User interface change data:
= Beginning of Section =
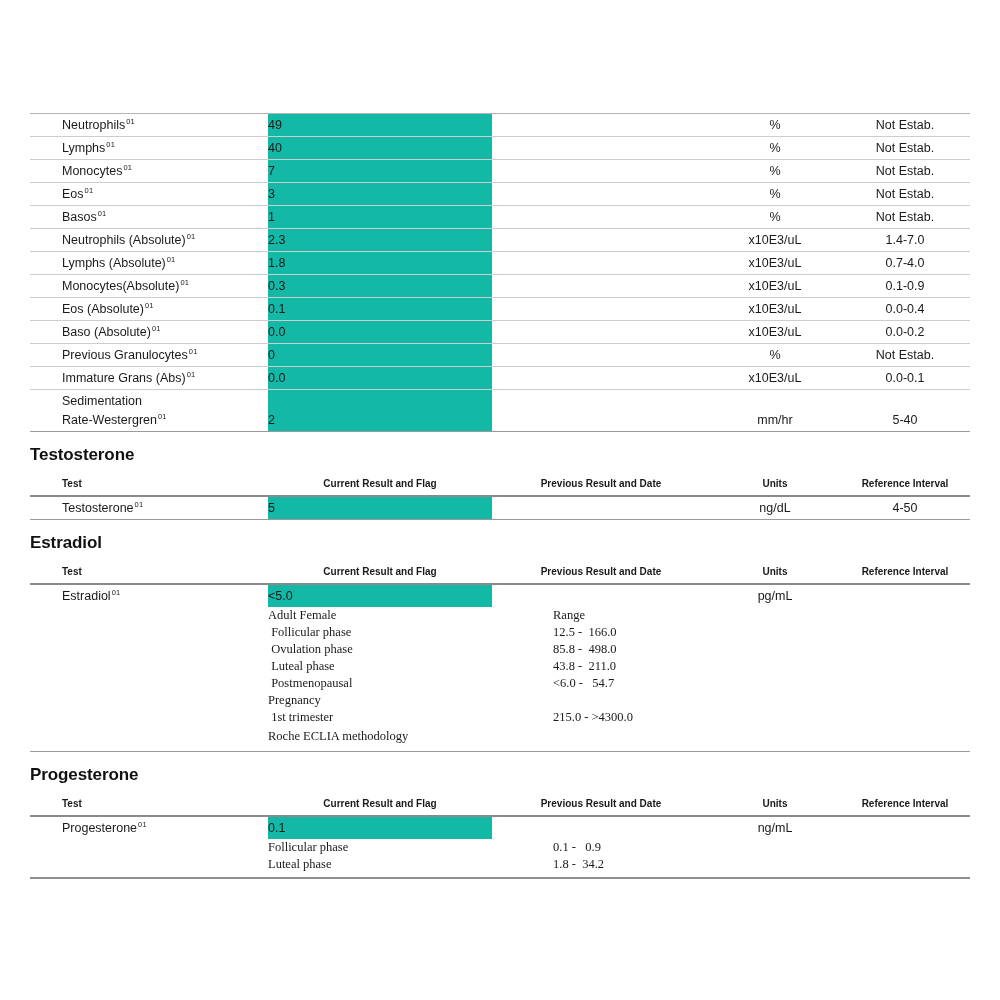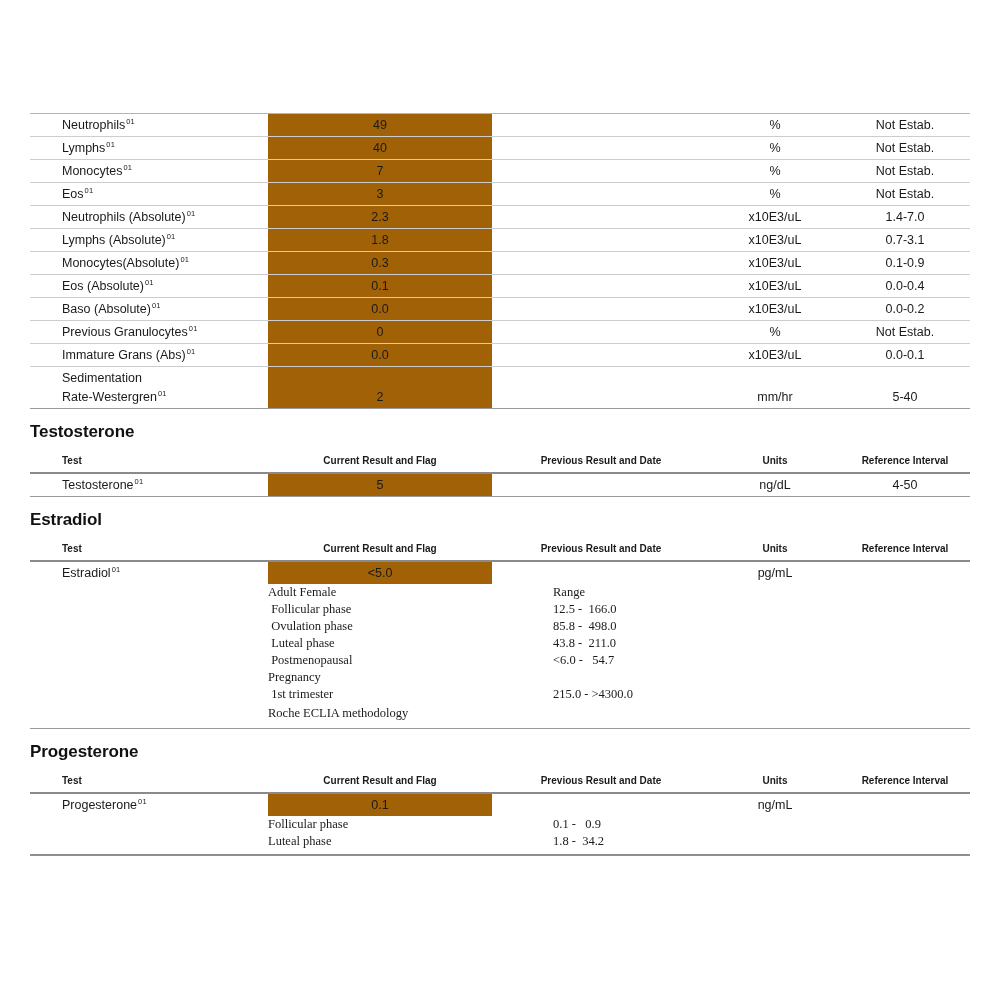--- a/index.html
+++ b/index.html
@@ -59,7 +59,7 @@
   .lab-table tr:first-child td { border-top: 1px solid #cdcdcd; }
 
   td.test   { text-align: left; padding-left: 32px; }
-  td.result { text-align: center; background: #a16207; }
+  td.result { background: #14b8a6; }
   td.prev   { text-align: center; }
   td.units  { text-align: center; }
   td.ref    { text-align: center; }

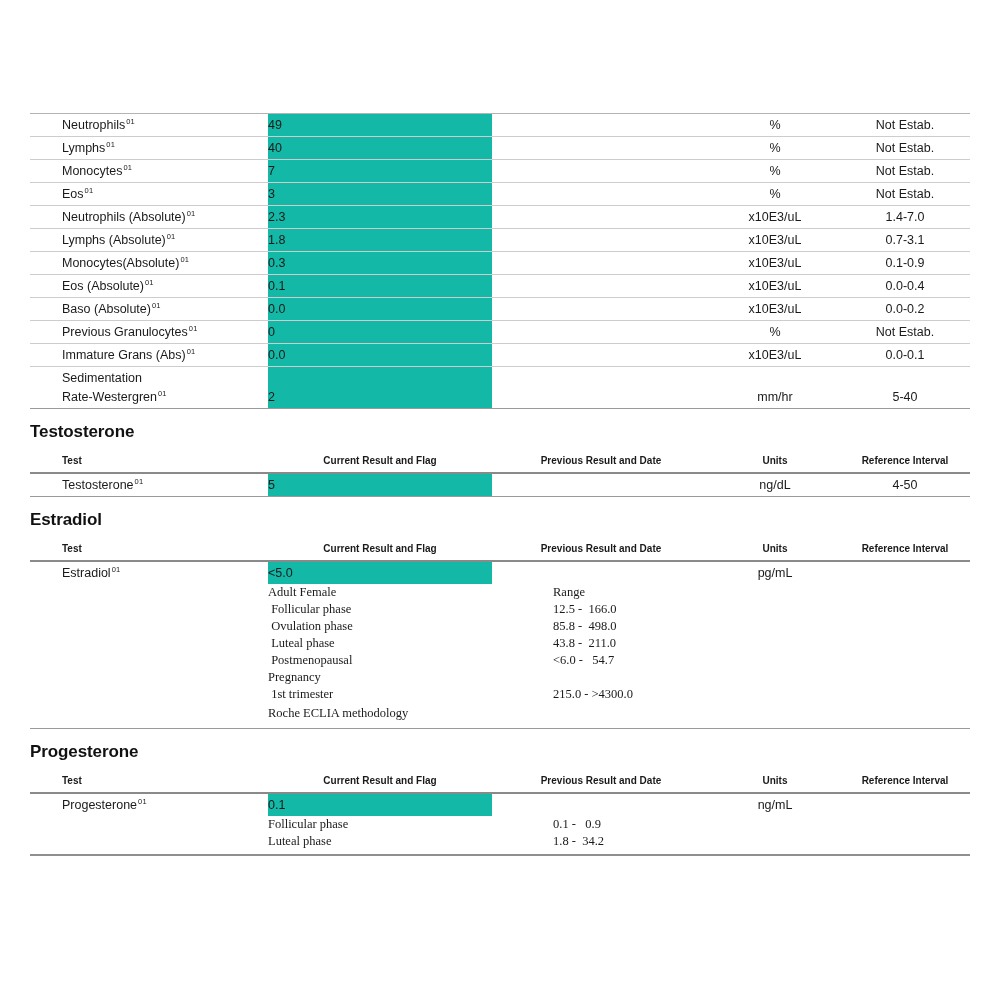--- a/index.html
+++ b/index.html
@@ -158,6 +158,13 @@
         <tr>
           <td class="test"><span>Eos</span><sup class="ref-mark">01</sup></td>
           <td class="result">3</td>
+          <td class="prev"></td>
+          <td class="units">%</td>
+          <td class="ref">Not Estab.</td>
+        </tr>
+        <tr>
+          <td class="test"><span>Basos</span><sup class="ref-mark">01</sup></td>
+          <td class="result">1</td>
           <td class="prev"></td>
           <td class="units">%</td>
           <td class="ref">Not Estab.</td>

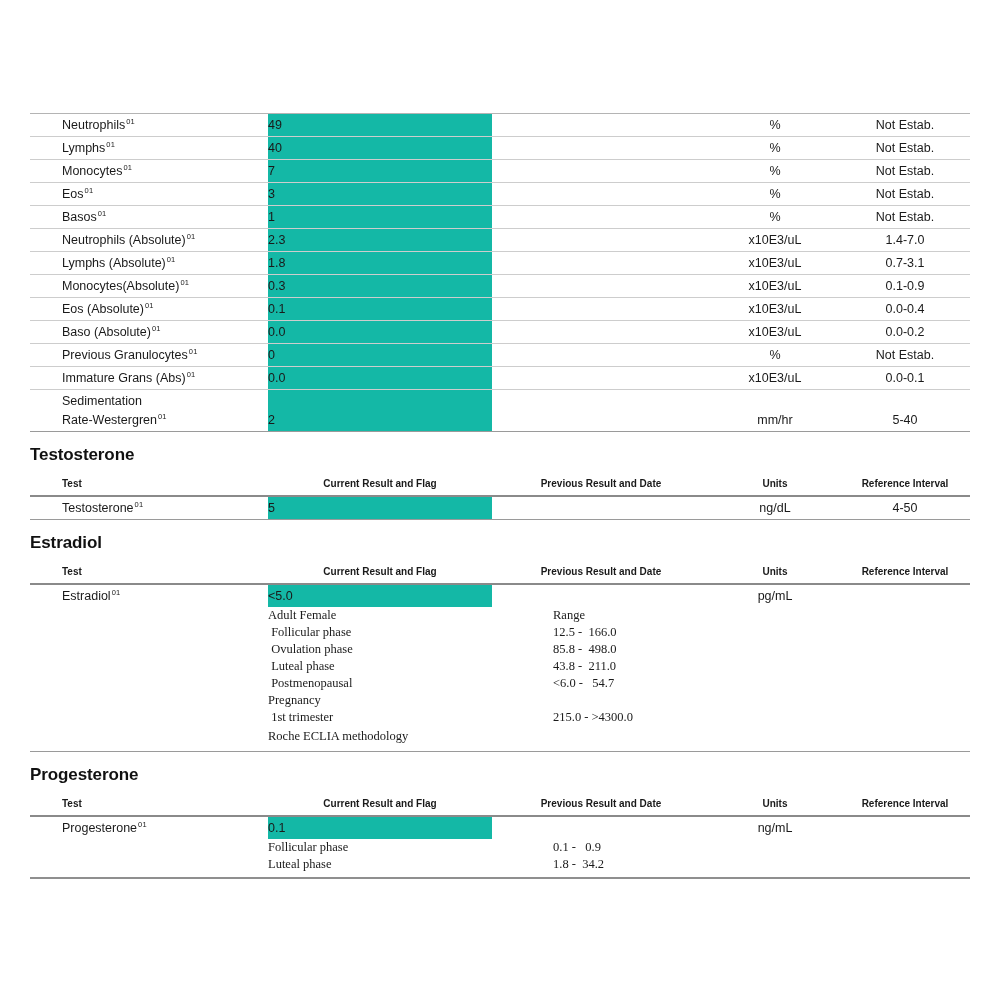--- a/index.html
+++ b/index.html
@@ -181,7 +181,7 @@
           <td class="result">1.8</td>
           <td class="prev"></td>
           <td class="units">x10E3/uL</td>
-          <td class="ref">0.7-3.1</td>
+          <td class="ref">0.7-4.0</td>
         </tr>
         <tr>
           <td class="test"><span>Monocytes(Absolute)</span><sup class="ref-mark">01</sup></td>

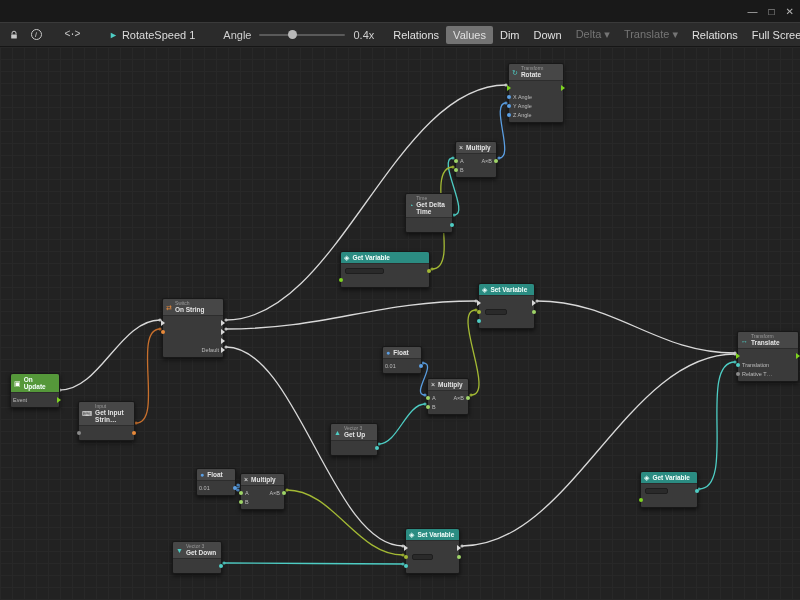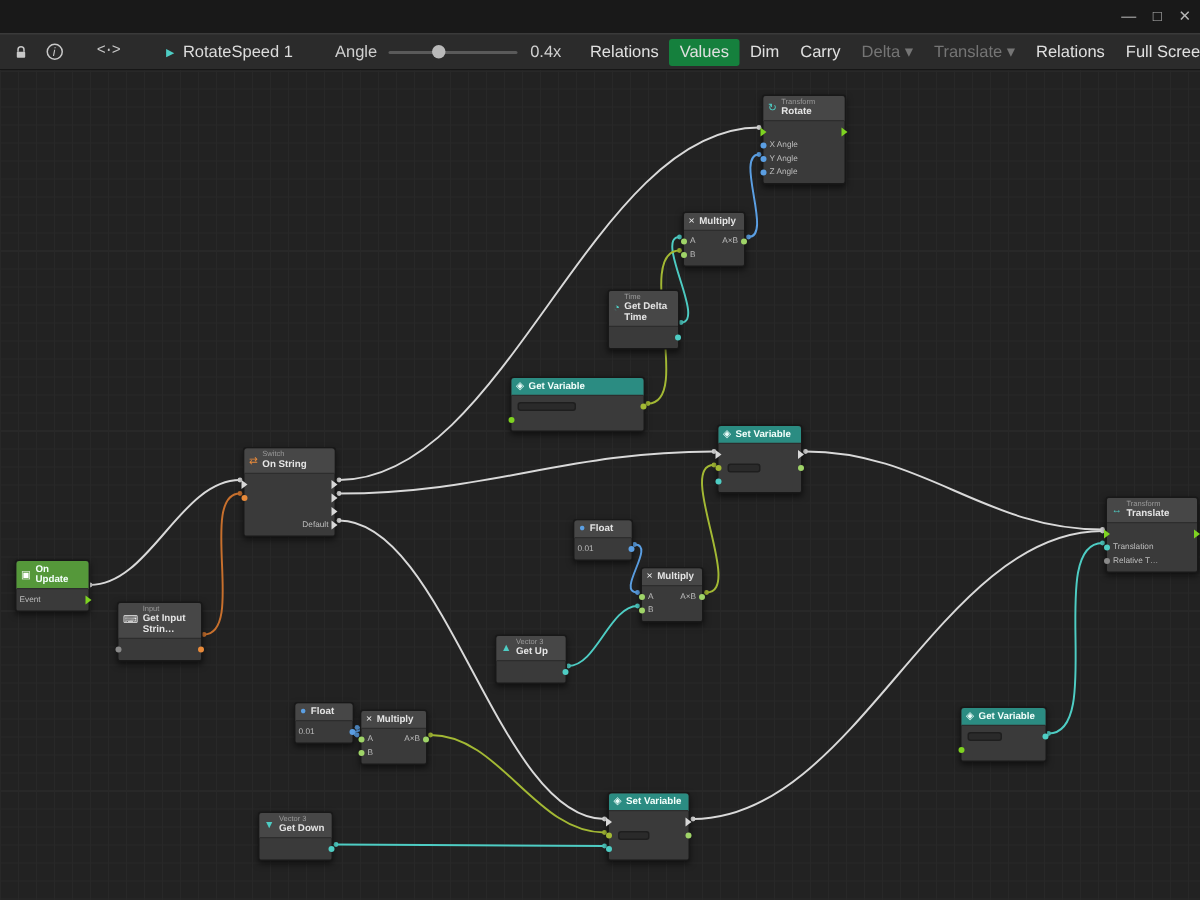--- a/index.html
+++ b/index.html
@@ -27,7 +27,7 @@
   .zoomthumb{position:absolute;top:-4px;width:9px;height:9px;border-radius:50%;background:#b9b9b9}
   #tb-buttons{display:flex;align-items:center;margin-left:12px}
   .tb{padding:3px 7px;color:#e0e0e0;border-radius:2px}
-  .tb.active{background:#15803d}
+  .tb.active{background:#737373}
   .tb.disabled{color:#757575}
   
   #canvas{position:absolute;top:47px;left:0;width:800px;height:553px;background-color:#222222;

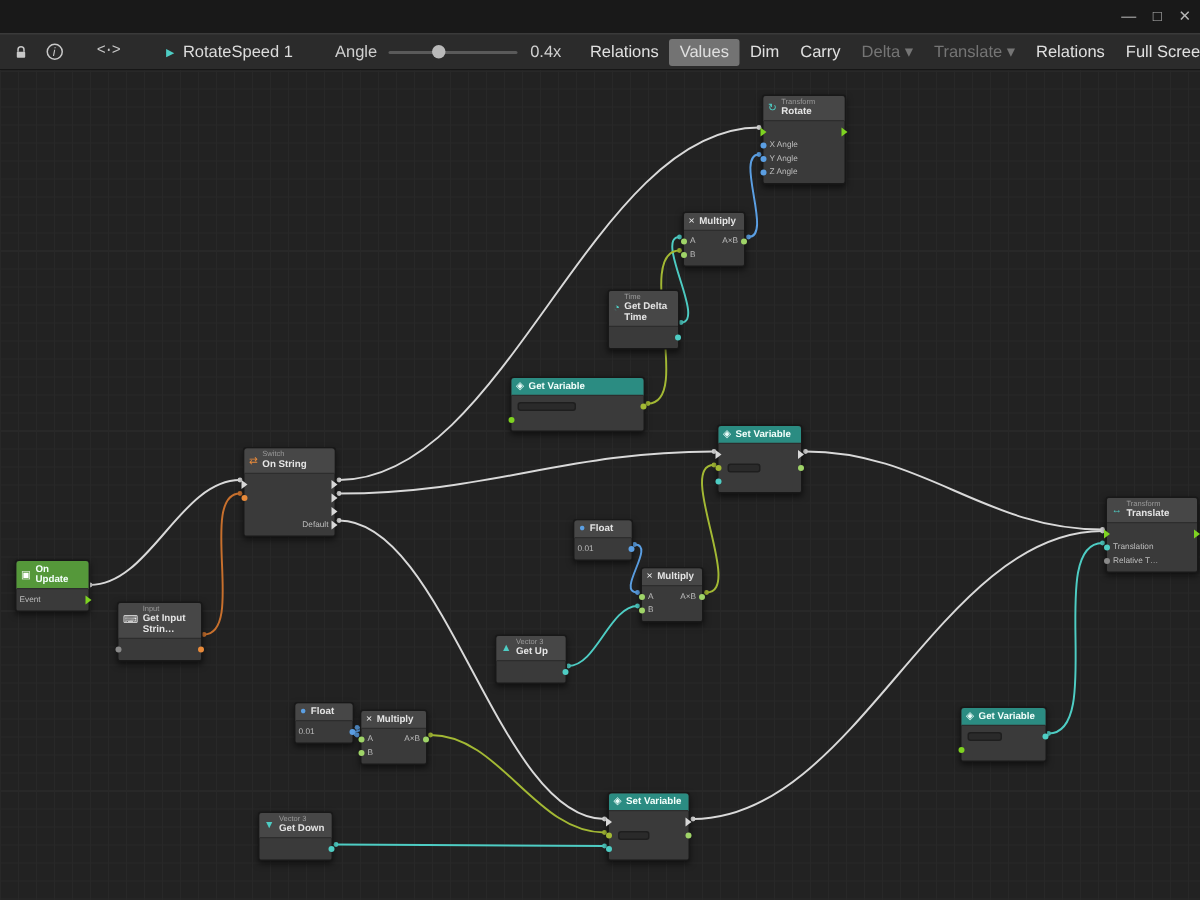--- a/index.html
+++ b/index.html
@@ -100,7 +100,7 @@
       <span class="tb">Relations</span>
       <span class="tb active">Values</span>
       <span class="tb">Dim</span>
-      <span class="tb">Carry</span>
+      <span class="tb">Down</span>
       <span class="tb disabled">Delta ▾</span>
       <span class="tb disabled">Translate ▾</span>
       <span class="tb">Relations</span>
= End of Section =
WHAT IS EXPECTED →
Images aside, return each entry above precisely as it stands.

OUTPUT →
--- a/index.html
+++ b/index.html
@@ -59,7 +59,7 @@
   .lab-table tr:first-child td { border-top: 1px solid #cdcdcd; }
 
   td.test   { text-align: left; padding-left: 32px; }
-  td.result { text-align: center; background: #a16207; }
+  td.result { background: #14b8a6; }
   td.prev   { text-align: center; }
   td.units  { text-align: center; }
   td.ref    { text-align: center; }

--- a/index.html
+++ b/index.html
@@ -158,6 +158,13 @@
         <tr>
           <td class="test"><span>Eos</span><sup class="ref-mark">01</sup></td>
           <td class="result">3</td>
+          <td class="prev"></td>
+          <td class="units">%</td>
+          <td class="ref">Not Estab.</td>
+        </tr>
+        <tr>
+          <td class="test"><span>Basos</span><sup class="ref-mark">01</sup></td>
+          <td class="result">1</td>
           <td class="prev"></td>
           <td class="units">%</td>
           <td class="ref">Not Estab.</td>

--- a/index.html
+++ b/index.html
@@ -181,7 +181,7 @@
           <td class="result">1.8</td>
           <td class="prev"></td>
           <td class="units">x10E3/uL</td>
-          <td class="ref">0.7-3.1</td>
+          <td class="ref">0.7-4.0</td>
         </tr>
         <tr>
           <td class="test"><span>Monocytes(Absolute)</span><sup class="ref-mark">01</sup></td>

--- a/index.html
+++ b/index.html
@@ -27,7 +27,7 @@
   .zoomthumb{position:absolute;top:-4px;width:9px;height:9px;border-radius:50%;background:#b9b9b9}
   #tb-buttons{display:flex;align-items:center;margin-left:12px}
   .tb{padding:3px 7px;color:#e0e0e0;border-radius:2px}
-  .tb.active{background:#15803d}
+  .tb.active{background:#737373}
   .tb.disabled{color:#757575}
   
   #canvas{position:absolute;top:47px;left:0;width:800px;height:553px;background-color:#222222;

--- a/index.html
+++ b/index.html
@@ -100,7 +100,7 @@
       <span class="tb">Relations</span>
       <span class="tb active">Values</span>
       <span class="tb">Dim</span>
-      <span class="tb">Carry</span>
+      <span class="tb">Down</span>
       <span class="tb disabled">Delta ▾</span>
       <span class="tb disabled">Translate ▾</span>
       <span class="tb">Relations</span>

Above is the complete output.